Goal of the exercise — Your response should contain every line from the data below that holds the string "include".

Source records —
☆ ☆ ☆ ☆
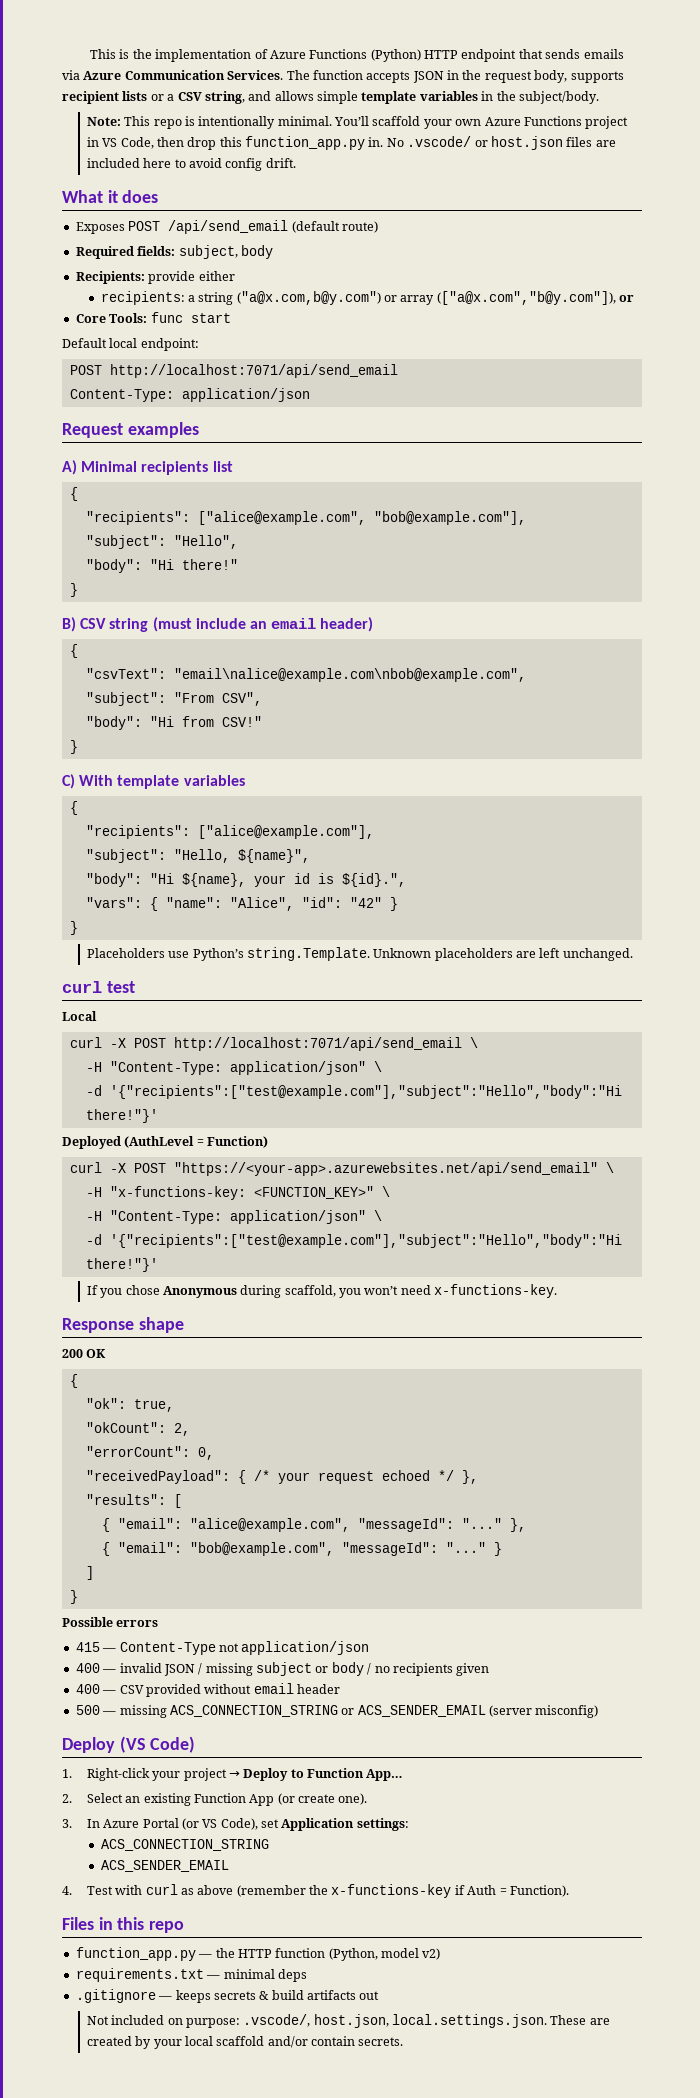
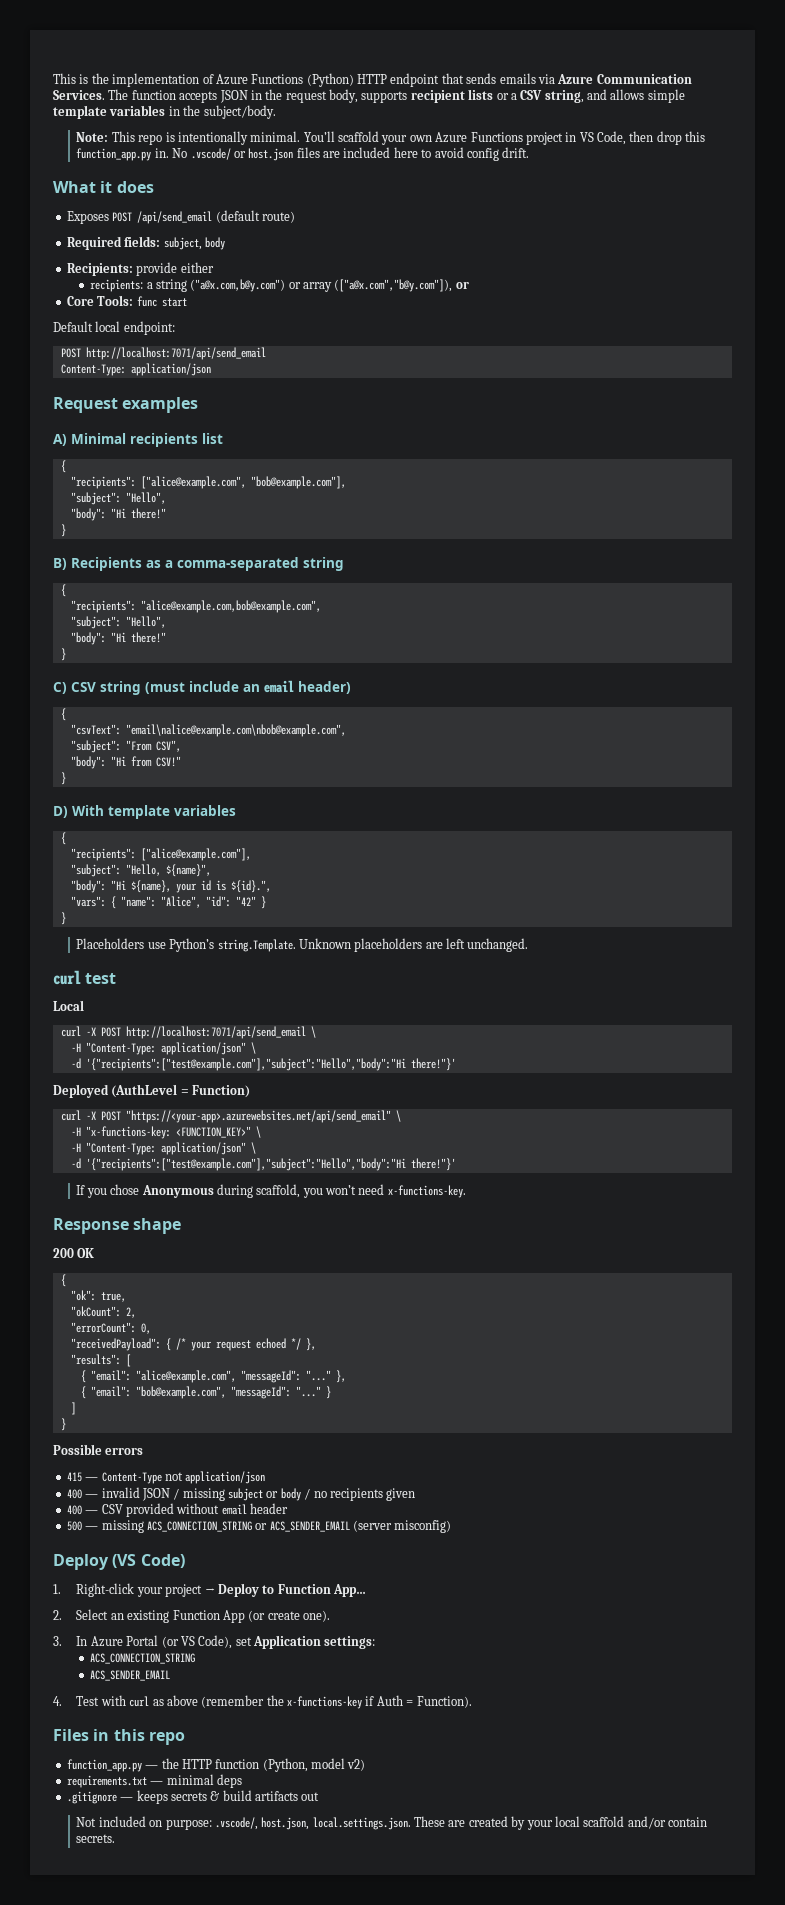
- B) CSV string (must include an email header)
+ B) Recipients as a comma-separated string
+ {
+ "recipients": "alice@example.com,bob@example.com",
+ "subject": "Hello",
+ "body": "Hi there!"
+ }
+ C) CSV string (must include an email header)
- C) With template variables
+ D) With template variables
☆ ☆ ☆ ☆
Result for this task —
- B) CSV string (must include an email header)
+ C) CSV string (must include an email header)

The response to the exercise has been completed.